DESCRIPTION OF THE TASK
Could you return, exactly as written, only the lines from the one holding "Build GEM5(click me)" through the final line of the records below?
□ □ □ □ □ □ □
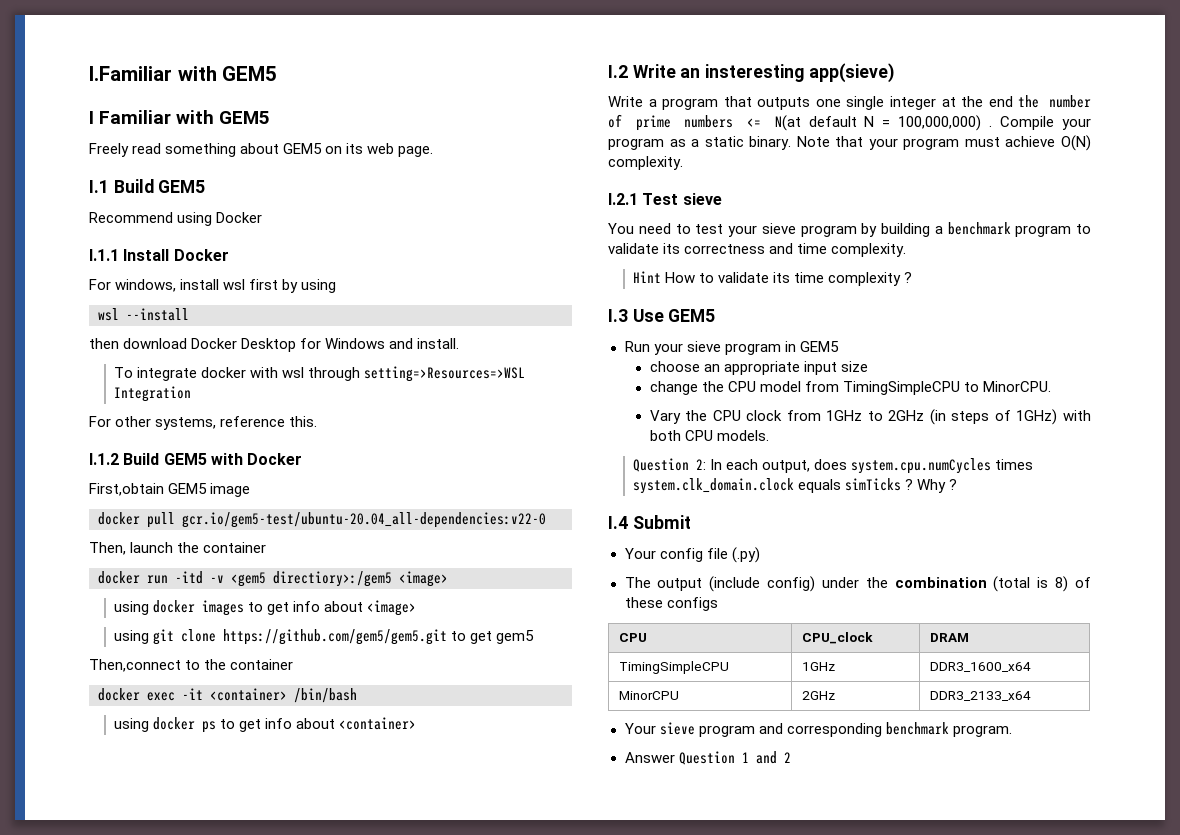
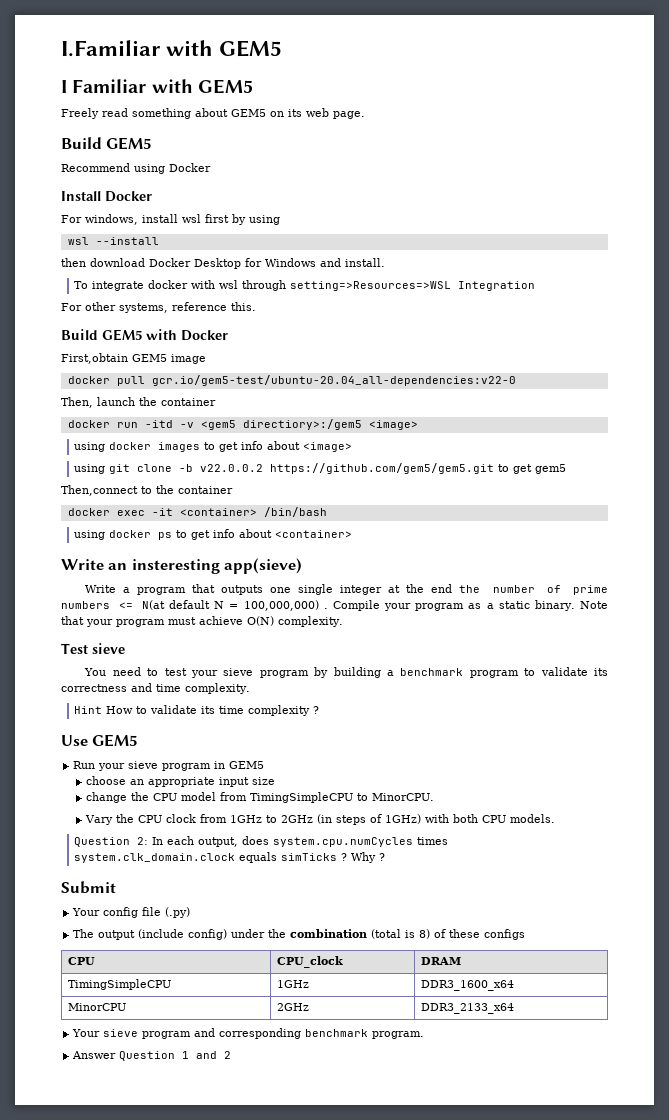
  Freely read something about GEM5 on its web page.
- I.1 Build GEM5
+ Build GEM5
- I.1.1 Install Docker
+ Install Docker
- I.1.2 Build GEM5 with Docker
+ Build GEM5 with Docker
- using git clone https://github.com/gem5/gem5.git to get gem5
+ using git clone -b v22.0.0.2 https://github.com/gem5/gem5.git to get gem5
- I.2 Write an insteresting app(sieve)
+ Write an insteresting app(sieve)
- I.2.1 Test sieve
+ Test sieve
- I.3 Use GEM5
+ Use GEM5
- I.4 Submit
+ Submit

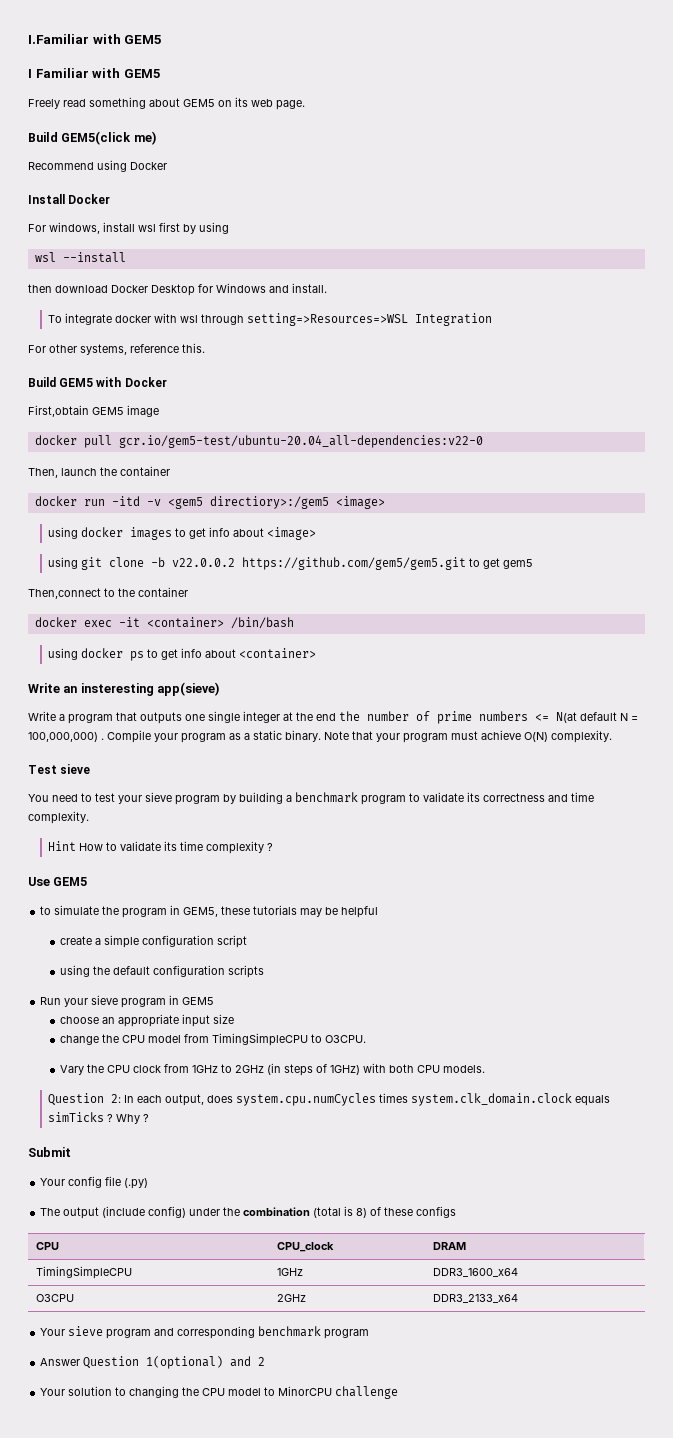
  Freely read something about GEM5 on its web page.
- Build GEM5
+ Build GEM5(click me)
+ to simulate the program in GEM5, these tutorials may be helpful
+ create a simple configuration script
+ using the default configuration scripts
- change the CPU model from TimingSimpleCPU to MinorCPU.
+ change the CPU model from TimingSimpleCPU to O3CPU.
- MinorCPU | 2GHz | DDR3_2133_x64
+ O3CPU | 2GHz | DDR3_2133_x64
- Your sieve program and corresponding benchmark program.
+ Your sieve program and corresponding benchmark program
- Answer Question 1 and 2
+ Answer Question 1(optional) and 2
+ Your solution to changing the CPU model to MinorCPU challenge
□ □ □ □ □ □ □
TASK ANSWER
+ Build GEM5(click me)
+ to simulate the program in GEM5, these tutorials may be helpful
+ create a simple configuration script
+ using the default configuration scripts
- change the CPU model from TimingSimpleCPU to MinorCPU.
+ change the CPU model from TimingSimpleCPU to O3CPU.
- MinorCPU | 2GHz | DDR3_2133_x64
+ O3CPU | 2GHz | DDR3_2133_x64
- Your sieve program and corresponding benchmark program.
+ Your sieve program and corresponding benchmark program
- Answer Question 1 and 2
+ Answer Question 1(optional) and 2
+ Your solution to changing the CPU model to MinorCPU challenge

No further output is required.